Kasaï Central : l’Association Je suis Kananga affiche son soutien à la révision constitutionnelle
À Kananga, chef-lieu de la province du Kasaï Central, les forces politiques membres de l’Union sacrée, appuyées par plusieurs organisations de la société civile et forces vives, ont exprimé leur adhésion à une réforme de la Constitution, lors d’une mobilisation organisée le samedi 11 avril 2026.
Parmi les structures engagées dans cette dynamique, l’Association Je suis Kananga (AJSK), dirigée par son président John Kabeya Kabeya, s’est particulièrement illustrée. Cette mobilisation s’est traduite par une marche pacifique ayant rassemblé divers acteurs sociopolitiques de la province.
Le cortège est parti du rond-point Notre-Dame, a traversé le rond-point Immo Kasaï, avant de chuter au bâtiment administratif provincial. Sur place, un mémorandum a été remis au vice-gouverneur Job Kuyindama Kande, qui représentait le gouverneur empêché.

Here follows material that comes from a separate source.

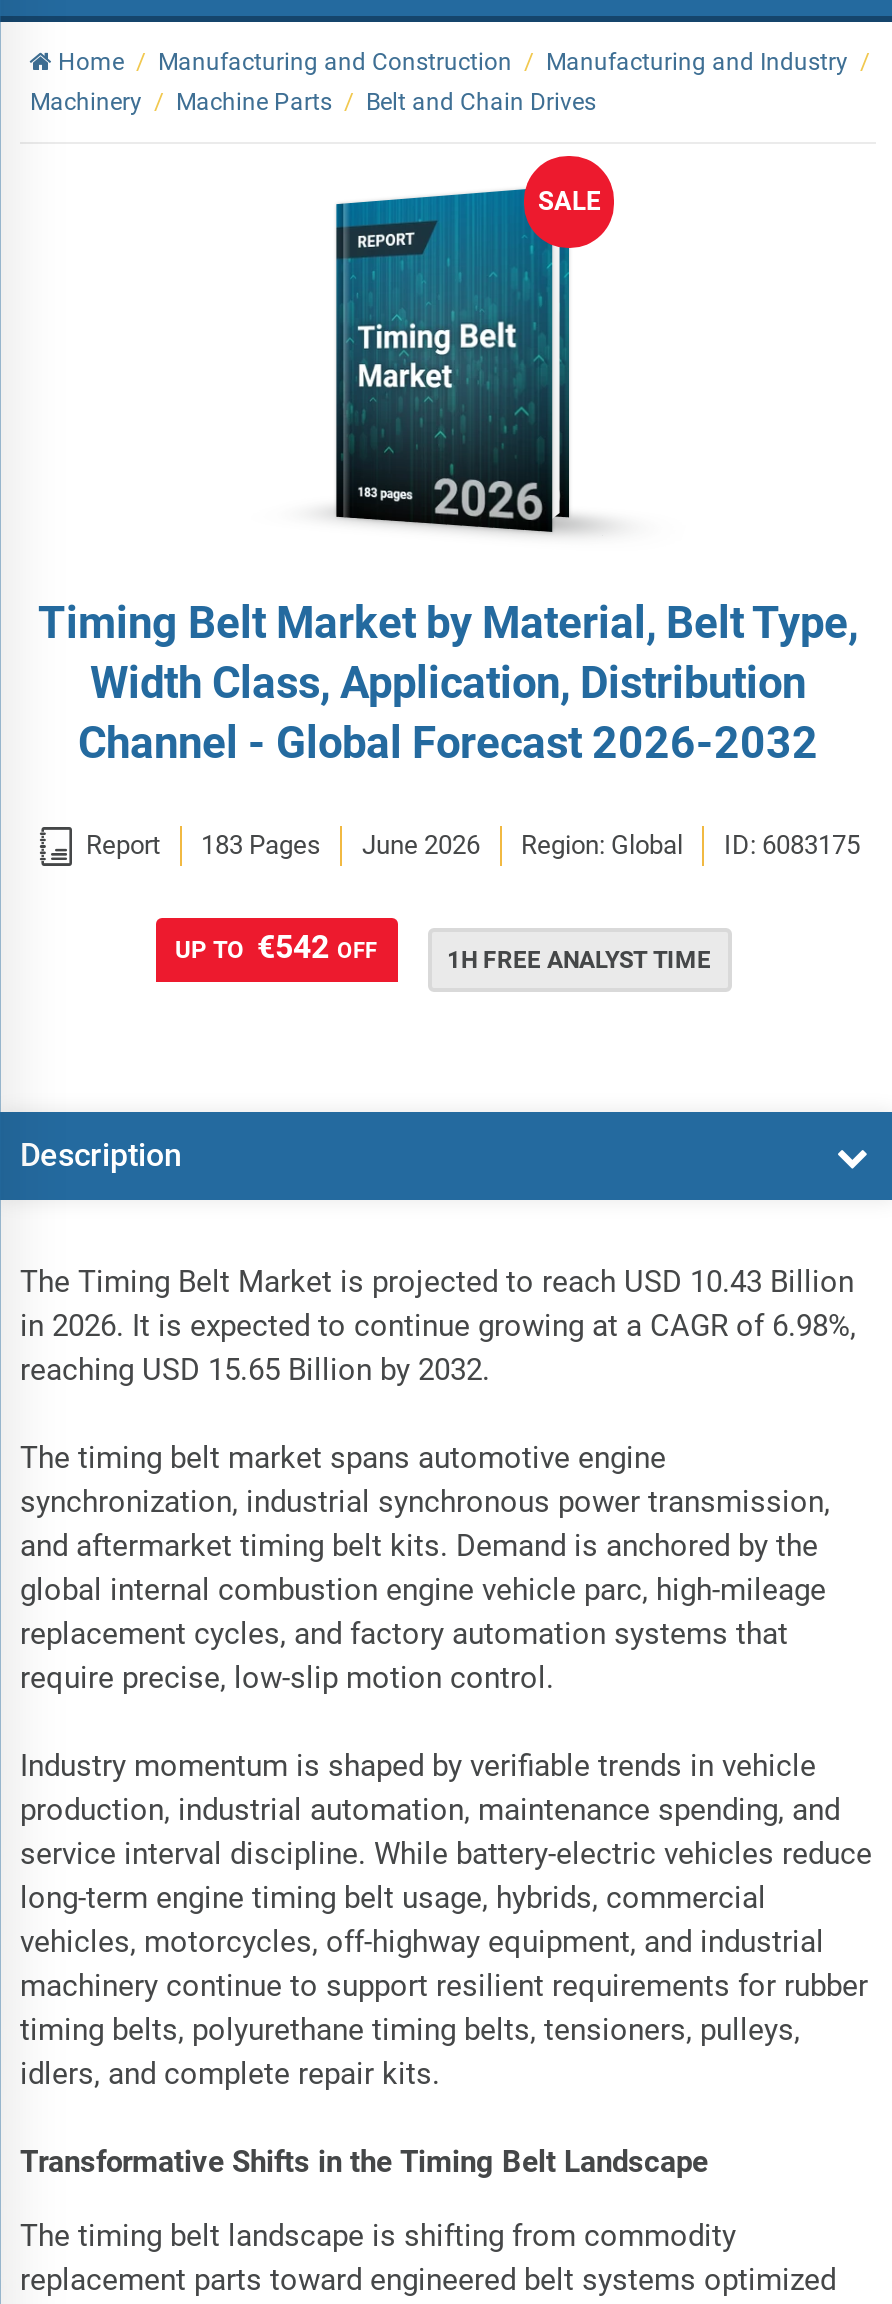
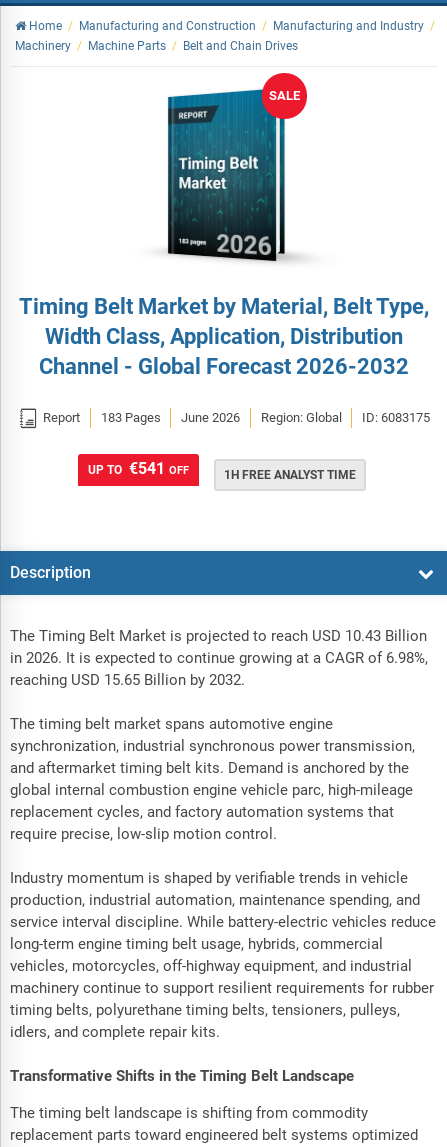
- UP TO €542 OFF
+ UP TO €541 OFF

Encadrée dans un climat de calme et de discipline, la manifestation s’est déroulée sans incident majeur. À l’issue de la marche, une déclaration commune a été lue devant l’autorité provinciale, réaffirmant le soutien des participants au projet de révision constitutionnelle.

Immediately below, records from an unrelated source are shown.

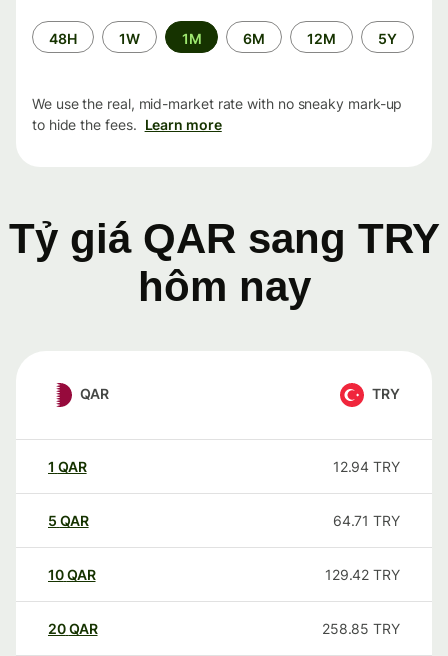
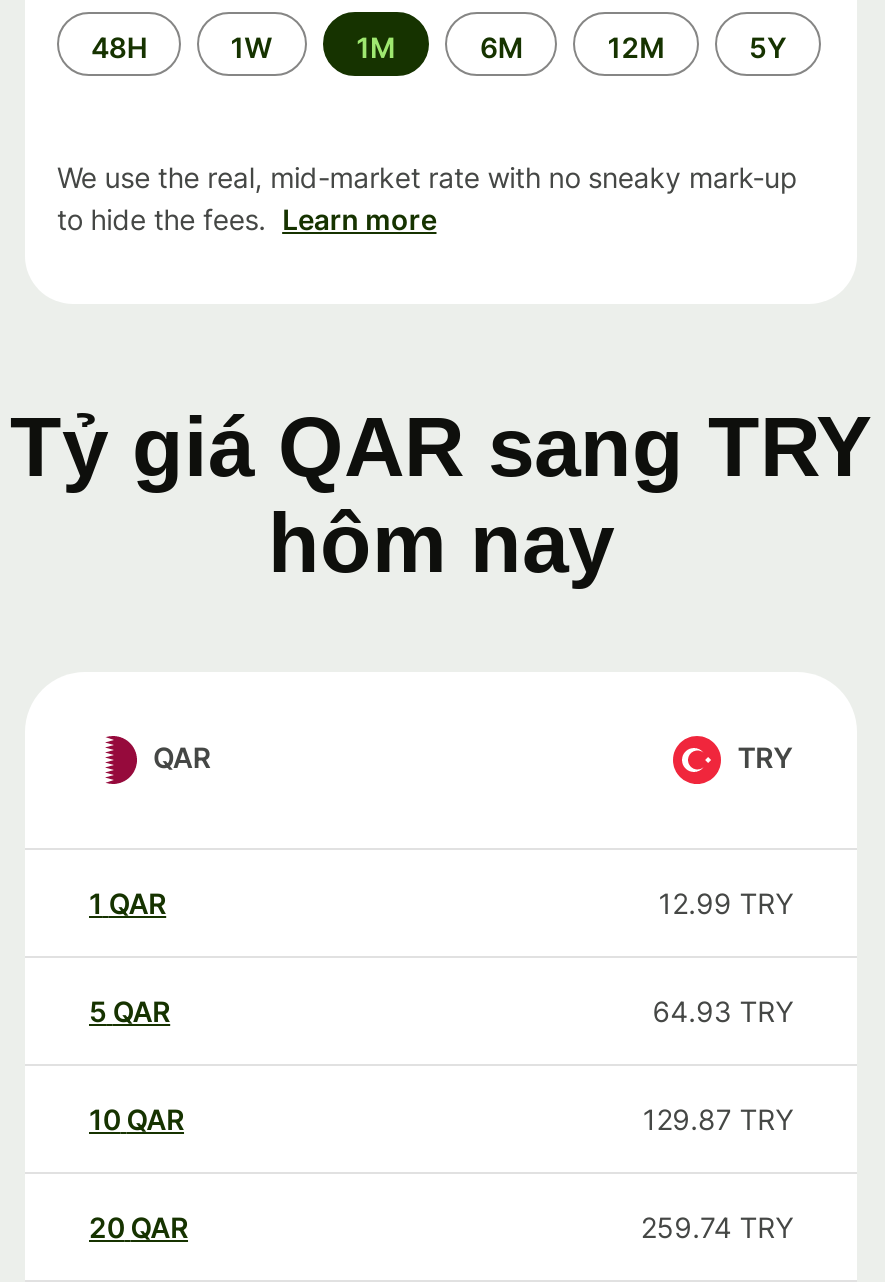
- 12.94 TRY
+ 12.99 TRY

- 64.71 TRY
+ 64.93 TRY

- 129.42 TRY
+ 129.87 TRY

- 258.85 TRY
+ 259.74 TRY
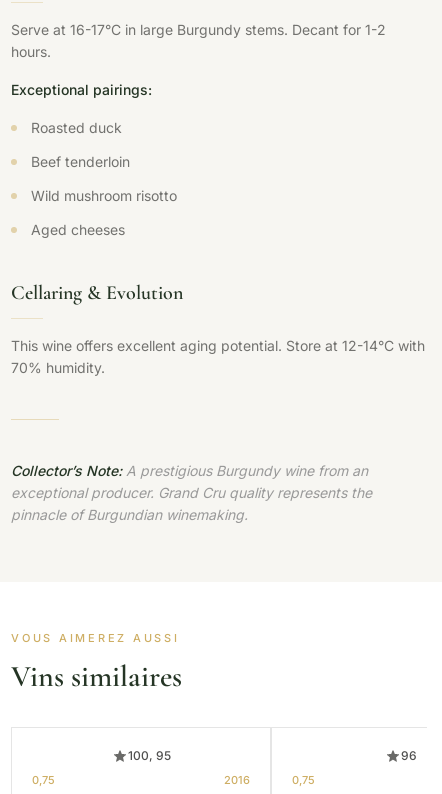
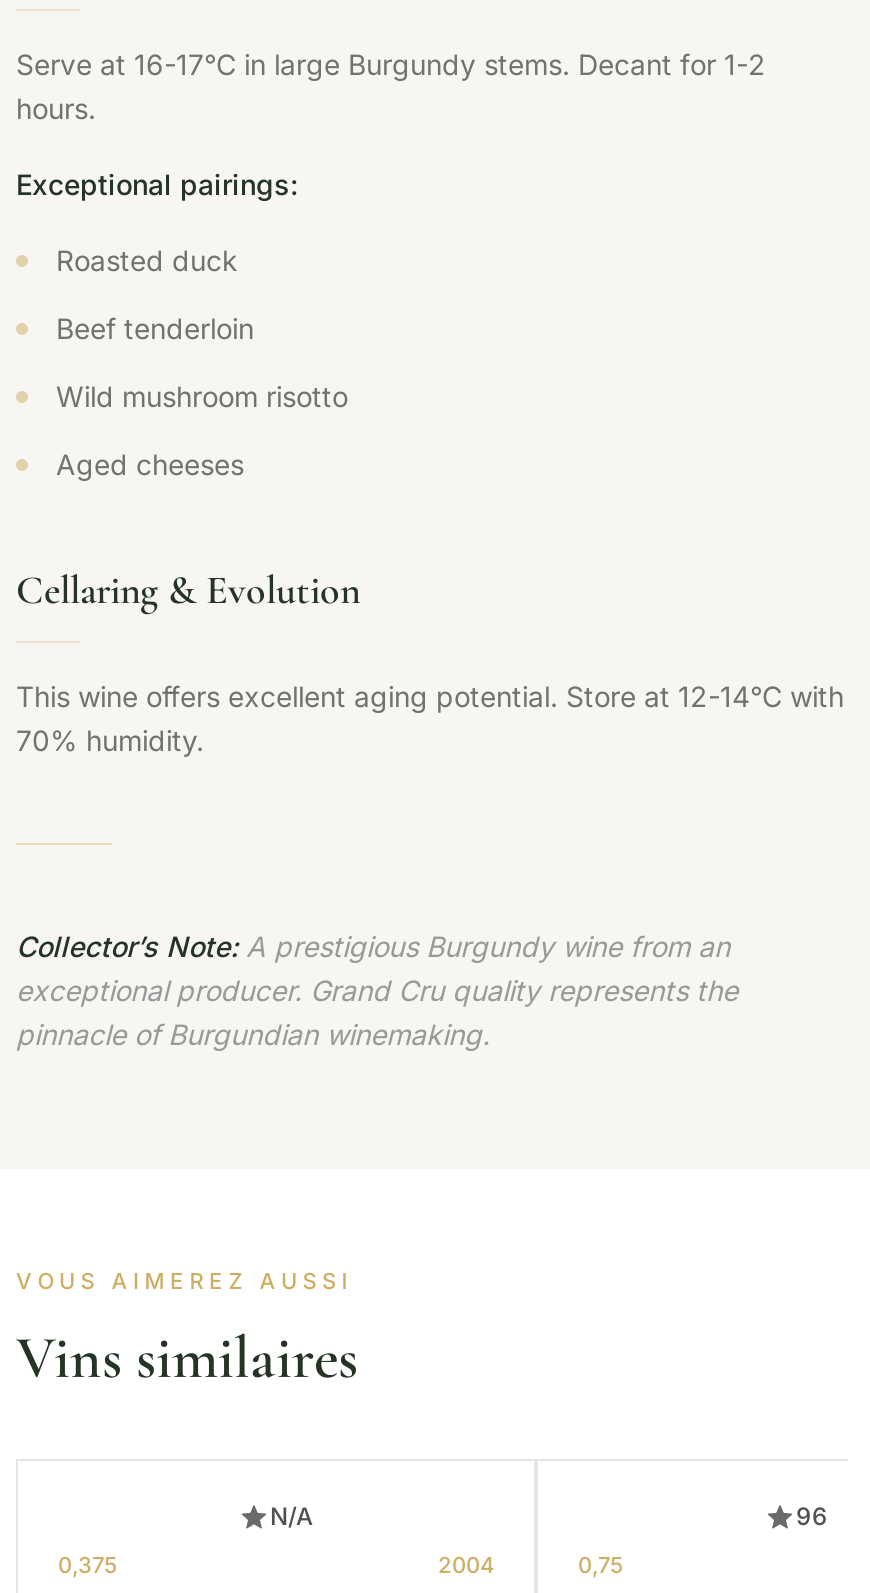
- 100, 95
+ N/A

- 0,75
- 2016
+ 0,375
+ 2004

Dans cette déclaration, les signataires ont exprimé de manière unanime leur adhésion à l’initiative portée par le Président de la République, Félix-Antoine Tshisekedi Tshilombo. L’Association Je suis Kananga, par la voix de son président, a réitéré son engagement à accompagner toute orientation institutionnelle jugée bénéfique pour le pays.

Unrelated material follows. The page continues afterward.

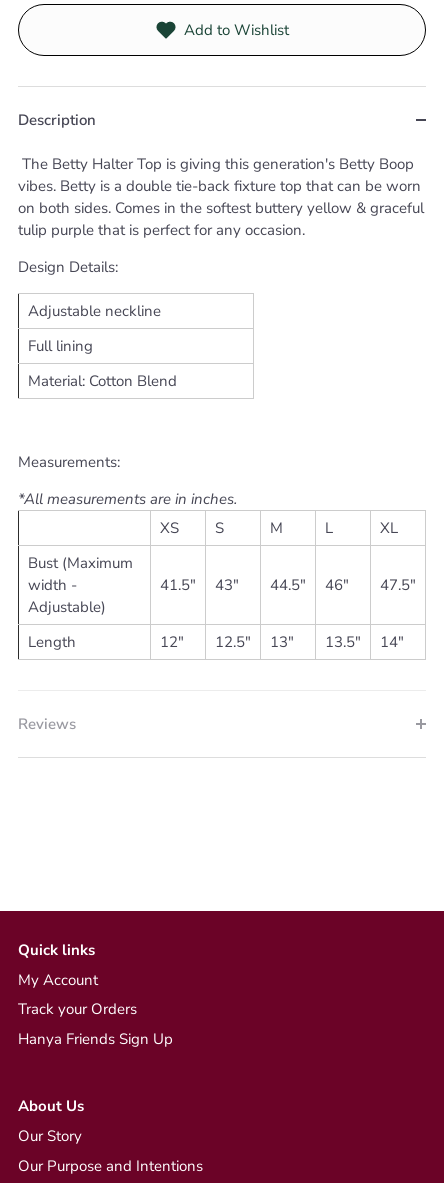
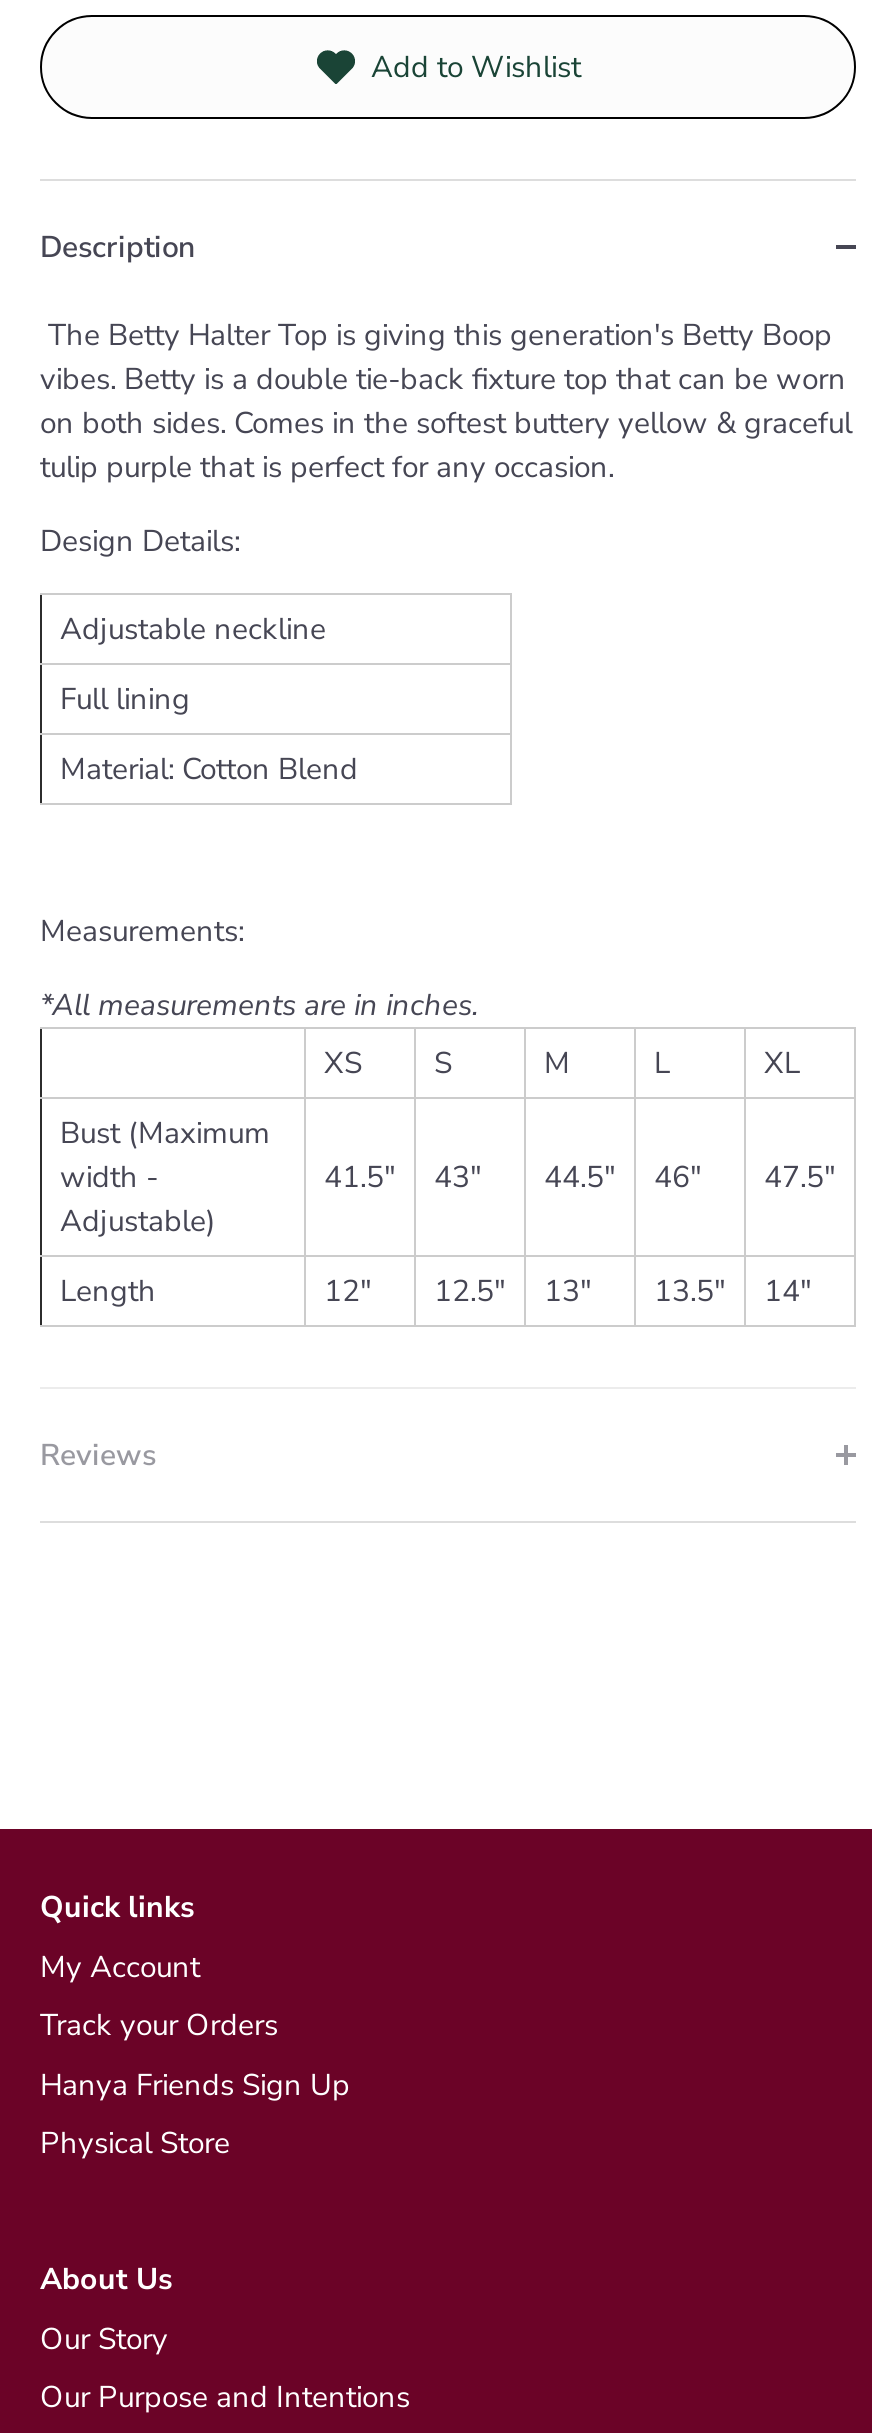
+ Physical Store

« Nous avons accepté de soutenir l’initiative du Chef de l’État, qu’il s’agisse d’un changement ou d’une révision constitutionnelle. En tant qu’association, nous appuyons le choix qui sera opéré dans les jours à venir. Nous estimons que la Constitution actuelle présente des limites, notamment face aux défis sécuritaires à l’Est du pays. Certaines dispositions, comme les processus de mixage et de brassage, ont contribué aux difficultés que connaît aujourd’hui la RDC. Nous souhaitons que le Chef de l’État puisse exercer pleinement son pouvoir. Par ailleurs, un mandat de cinq ans paraît insuffisant pour un pays de dimension continentale comme la RDC », a déclaré John Kabeya Kabeya.